Я лежал наверху и мир струился сквозь меня как магнитные волны. Чем дальше мы продвигались по пустыне, тем больше мне казалось, что это не полка, а люлька, где меня укачивает баснословное пространство, снимая слой за слоем все, что налипло.
Внизу за столиком сменялись казахи, татары, узбеки. Вечерами, когда жара отступала и солнце висело в купейном зеркале, в коридоре носили сушеную рыбу и кумыс в горшках, обмотанных шерстью. Мороженное в коробках, которое каким-то чудом не таяло в жарищу.

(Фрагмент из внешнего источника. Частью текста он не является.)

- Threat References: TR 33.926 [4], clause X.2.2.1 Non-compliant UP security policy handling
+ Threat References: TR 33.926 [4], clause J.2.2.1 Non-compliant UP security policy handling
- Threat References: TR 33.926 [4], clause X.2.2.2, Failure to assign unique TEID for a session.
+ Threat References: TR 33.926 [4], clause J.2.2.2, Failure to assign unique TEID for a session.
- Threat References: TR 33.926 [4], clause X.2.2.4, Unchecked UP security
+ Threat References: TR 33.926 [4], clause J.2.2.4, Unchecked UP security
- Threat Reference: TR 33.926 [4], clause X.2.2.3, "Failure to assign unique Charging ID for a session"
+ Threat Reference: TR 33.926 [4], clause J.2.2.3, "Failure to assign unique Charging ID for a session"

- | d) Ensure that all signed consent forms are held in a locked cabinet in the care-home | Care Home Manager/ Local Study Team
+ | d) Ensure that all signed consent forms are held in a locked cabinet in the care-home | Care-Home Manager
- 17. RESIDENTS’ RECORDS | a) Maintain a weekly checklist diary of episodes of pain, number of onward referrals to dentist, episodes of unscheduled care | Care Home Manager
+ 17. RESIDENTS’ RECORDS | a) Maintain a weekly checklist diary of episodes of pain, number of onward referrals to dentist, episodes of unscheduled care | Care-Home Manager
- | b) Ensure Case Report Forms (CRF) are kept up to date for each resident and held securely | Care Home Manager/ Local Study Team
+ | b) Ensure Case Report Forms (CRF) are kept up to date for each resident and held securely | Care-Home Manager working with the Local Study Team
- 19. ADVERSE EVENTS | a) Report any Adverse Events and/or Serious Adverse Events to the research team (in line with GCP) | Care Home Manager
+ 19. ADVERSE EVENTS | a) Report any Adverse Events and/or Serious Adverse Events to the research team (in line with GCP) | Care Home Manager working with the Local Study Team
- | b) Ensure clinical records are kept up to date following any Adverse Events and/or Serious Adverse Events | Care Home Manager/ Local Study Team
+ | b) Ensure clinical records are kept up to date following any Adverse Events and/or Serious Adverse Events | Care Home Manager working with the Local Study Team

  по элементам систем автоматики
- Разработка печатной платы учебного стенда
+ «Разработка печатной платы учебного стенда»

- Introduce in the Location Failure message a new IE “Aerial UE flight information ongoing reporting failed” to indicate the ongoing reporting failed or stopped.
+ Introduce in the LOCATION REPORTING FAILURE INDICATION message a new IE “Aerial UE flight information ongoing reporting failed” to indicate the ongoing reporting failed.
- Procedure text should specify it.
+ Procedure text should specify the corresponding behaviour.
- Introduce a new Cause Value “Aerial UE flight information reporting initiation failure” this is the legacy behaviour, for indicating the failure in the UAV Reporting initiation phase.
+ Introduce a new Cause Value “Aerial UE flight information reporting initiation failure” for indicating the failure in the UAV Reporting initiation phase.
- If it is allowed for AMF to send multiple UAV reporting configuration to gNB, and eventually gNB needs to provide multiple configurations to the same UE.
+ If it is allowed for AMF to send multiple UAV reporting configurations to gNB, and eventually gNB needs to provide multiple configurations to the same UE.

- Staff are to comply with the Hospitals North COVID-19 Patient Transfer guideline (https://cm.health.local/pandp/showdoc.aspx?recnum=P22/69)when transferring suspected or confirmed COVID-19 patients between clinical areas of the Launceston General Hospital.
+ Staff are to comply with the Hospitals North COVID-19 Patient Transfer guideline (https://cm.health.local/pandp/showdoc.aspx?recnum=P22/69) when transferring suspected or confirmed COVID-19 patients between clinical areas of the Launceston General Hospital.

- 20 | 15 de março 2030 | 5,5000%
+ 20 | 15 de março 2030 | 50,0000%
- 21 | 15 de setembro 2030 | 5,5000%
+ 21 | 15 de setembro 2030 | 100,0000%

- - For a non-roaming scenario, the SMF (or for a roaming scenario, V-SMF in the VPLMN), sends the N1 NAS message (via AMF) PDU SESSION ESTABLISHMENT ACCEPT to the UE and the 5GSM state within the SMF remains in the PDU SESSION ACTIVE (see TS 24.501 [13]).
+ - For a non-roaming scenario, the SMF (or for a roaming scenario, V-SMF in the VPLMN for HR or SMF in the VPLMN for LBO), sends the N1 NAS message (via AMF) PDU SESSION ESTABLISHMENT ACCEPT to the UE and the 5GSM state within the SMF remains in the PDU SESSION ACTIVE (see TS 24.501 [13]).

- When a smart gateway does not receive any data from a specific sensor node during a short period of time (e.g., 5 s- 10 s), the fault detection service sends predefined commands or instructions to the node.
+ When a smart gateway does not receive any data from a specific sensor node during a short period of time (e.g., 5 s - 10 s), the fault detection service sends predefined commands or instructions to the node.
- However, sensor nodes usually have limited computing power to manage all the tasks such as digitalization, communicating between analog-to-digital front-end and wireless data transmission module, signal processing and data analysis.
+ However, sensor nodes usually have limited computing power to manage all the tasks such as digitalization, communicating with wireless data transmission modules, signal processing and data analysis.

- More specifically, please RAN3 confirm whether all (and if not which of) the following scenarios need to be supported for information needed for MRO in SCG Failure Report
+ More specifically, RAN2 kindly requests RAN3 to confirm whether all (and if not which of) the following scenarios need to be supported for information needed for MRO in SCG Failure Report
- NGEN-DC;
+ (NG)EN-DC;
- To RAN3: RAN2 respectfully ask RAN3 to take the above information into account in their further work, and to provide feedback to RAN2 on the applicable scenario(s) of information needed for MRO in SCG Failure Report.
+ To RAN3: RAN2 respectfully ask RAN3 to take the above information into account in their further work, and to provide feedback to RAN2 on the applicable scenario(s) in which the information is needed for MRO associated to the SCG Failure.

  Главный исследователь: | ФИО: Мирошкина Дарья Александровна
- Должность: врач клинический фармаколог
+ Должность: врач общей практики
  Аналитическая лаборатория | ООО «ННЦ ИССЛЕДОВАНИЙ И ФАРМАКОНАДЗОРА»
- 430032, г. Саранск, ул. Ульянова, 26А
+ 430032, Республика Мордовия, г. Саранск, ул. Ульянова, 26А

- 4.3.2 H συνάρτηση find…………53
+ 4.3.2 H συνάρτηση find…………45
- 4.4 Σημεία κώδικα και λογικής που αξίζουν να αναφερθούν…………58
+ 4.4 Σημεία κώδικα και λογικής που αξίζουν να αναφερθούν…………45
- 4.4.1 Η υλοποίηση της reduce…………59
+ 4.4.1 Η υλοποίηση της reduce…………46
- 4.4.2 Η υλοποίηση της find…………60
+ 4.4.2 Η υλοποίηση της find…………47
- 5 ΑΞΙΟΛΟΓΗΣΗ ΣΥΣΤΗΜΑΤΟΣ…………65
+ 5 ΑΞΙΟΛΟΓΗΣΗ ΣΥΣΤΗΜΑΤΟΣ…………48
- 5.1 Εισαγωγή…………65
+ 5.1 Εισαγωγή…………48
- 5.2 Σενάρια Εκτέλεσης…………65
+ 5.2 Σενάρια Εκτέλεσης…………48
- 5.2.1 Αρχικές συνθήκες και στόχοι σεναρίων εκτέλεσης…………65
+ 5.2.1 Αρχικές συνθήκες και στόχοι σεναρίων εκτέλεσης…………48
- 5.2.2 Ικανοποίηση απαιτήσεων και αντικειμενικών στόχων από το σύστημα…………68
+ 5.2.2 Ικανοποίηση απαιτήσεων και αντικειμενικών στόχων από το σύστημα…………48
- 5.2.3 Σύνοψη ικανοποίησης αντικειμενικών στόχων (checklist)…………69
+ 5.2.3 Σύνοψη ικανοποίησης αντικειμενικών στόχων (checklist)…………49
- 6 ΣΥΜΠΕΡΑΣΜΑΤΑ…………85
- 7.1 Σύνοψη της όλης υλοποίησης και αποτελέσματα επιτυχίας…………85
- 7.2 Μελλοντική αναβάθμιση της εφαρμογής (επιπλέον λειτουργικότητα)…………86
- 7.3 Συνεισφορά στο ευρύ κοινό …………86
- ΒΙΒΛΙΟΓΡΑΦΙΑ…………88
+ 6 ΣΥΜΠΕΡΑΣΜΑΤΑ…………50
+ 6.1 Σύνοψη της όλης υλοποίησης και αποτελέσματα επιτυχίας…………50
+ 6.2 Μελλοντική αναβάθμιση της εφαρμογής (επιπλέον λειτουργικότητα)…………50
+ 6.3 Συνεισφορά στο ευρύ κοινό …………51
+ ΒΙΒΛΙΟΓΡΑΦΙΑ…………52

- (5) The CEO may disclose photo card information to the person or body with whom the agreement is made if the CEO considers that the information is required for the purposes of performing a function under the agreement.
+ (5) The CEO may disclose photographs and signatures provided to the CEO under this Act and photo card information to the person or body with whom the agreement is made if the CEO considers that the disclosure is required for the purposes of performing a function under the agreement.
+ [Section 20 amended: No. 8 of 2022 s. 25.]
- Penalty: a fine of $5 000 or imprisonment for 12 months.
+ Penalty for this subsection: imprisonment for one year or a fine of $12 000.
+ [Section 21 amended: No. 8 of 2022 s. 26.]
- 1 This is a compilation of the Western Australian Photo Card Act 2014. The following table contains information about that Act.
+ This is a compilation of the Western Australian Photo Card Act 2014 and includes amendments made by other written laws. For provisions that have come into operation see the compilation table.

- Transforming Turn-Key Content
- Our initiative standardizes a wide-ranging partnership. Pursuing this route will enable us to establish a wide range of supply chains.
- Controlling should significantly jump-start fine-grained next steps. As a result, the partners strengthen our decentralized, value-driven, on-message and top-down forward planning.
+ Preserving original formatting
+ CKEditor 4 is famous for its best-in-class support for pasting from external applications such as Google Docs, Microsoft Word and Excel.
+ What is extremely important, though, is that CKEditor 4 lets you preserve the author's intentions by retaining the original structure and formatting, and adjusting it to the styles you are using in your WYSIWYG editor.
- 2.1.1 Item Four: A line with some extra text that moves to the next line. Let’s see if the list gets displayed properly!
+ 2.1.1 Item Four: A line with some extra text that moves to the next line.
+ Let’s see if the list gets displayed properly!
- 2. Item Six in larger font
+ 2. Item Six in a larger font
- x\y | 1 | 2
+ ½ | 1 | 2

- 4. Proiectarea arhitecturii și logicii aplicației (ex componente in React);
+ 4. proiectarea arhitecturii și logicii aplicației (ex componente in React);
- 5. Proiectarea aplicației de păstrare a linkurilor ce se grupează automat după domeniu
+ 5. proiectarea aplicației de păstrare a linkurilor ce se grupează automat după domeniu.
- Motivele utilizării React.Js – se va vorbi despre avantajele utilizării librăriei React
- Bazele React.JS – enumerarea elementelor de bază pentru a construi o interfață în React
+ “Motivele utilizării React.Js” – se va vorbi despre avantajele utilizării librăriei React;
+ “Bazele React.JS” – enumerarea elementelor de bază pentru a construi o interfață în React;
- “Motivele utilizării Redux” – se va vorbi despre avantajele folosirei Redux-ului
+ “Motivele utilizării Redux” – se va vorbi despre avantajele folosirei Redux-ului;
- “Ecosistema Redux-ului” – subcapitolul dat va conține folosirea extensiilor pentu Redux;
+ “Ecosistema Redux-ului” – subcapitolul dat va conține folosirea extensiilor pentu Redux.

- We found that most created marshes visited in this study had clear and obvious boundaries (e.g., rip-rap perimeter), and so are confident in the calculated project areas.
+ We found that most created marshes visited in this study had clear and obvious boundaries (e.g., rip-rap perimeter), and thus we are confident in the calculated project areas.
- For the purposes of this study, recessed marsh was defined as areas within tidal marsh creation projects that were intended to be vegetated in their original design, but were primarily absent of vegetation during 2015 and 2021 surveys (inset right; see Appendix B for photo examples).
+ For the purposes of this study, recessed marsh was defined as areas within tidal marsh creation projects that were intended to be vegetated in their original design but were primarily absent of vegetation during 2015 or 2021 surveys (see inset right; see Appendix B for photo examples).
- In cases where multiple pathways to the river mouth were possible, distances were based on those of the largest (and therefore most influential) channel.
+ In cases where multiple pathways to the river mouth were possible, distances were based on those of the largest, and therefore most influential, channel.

Новое и знакомое чувство возвращения росло во мне, и я был рад раствориться в нем. И люлька, и душный поезд со всеми тамбурами, и бескрайнее пространство, уводившее на восток за подбородок – все заполнилось этим безмятежным ощущением.
Все, думал я, в нем пребывает и свершается.
Тогда же, в поезде, у меня появилось новое имя. Цыганские дети, которые забирали у меня остатки ужина, переврали мое первое, окрестив по-своему.
Что означало это имя? и на каком языке произносилось?